=== Required work ===
Here are records with pictures in them. Copy all of them exactly and leave the pictures out.

[[ Input data open ]]

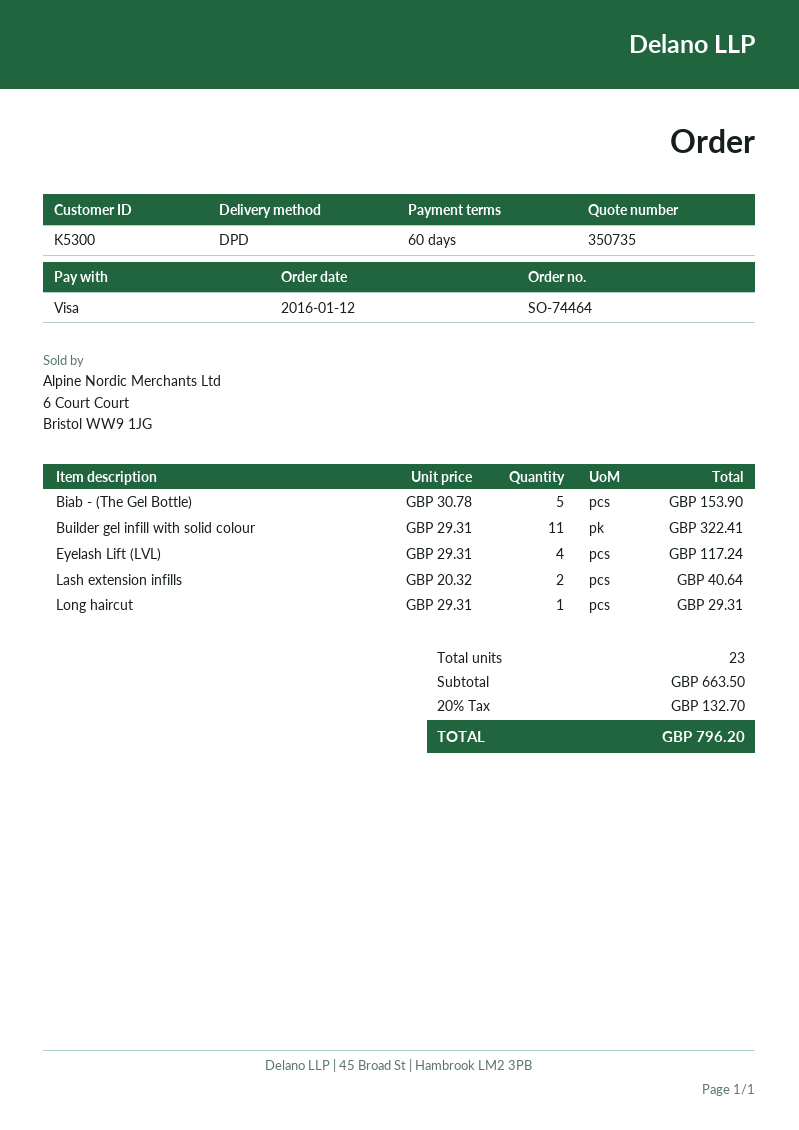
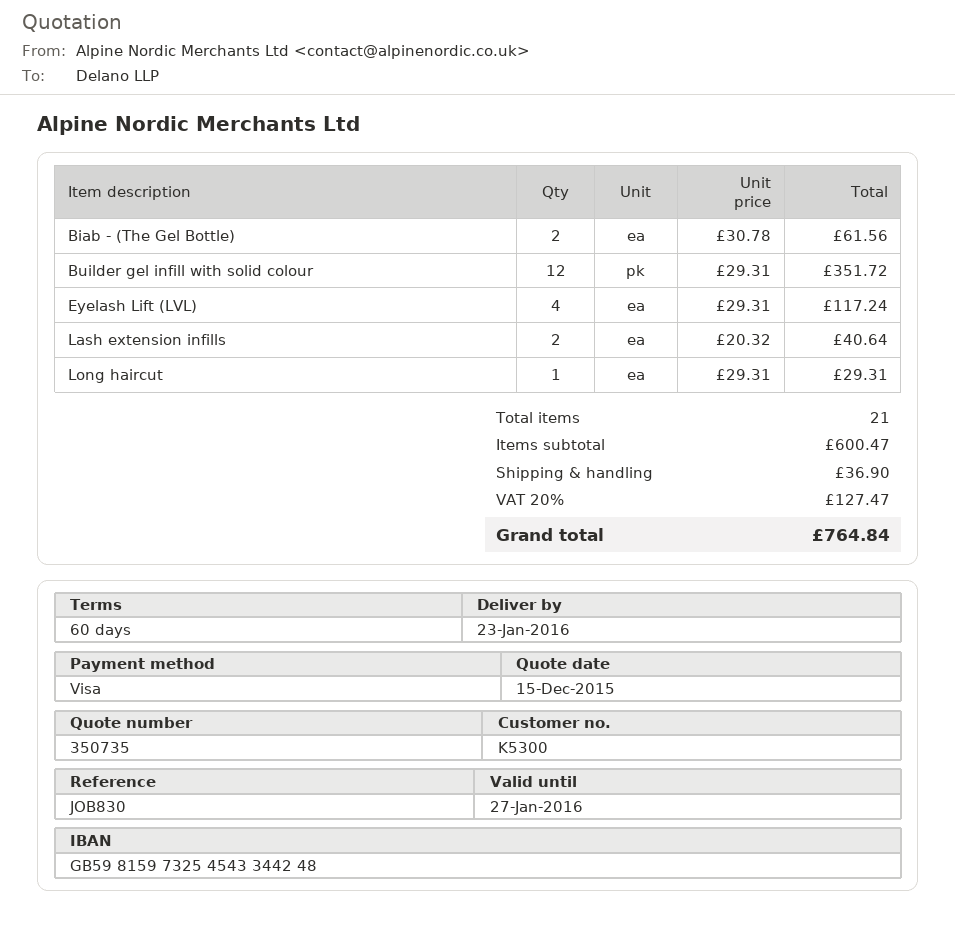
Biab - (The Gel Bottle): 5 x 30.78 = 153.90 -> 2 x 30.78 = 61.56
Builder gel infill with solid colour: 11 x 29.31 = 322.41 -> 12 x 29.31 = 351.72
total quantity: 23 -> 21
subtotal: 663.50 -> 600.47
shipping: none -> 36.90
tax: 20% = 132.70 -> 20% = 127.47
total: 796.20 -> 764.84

[[ Input data closed ]]

=== Answer to the exercise ===
Biab - (The Gel Bottle): 5 x 30.78 = 153.90 -> 2 x 30.78 = 61.56
Builder gel infill with solid colour: 11 x 29.31 = 322.41 -> 12 x 29.31 = 351.72
total quantity: 23 -> 21
subtotal: 663.50 -> 600.47
shipping: none -> 36.90
tax: 20% = 132.70 -> 20% = 127.47
total: 796.20 -> 764.84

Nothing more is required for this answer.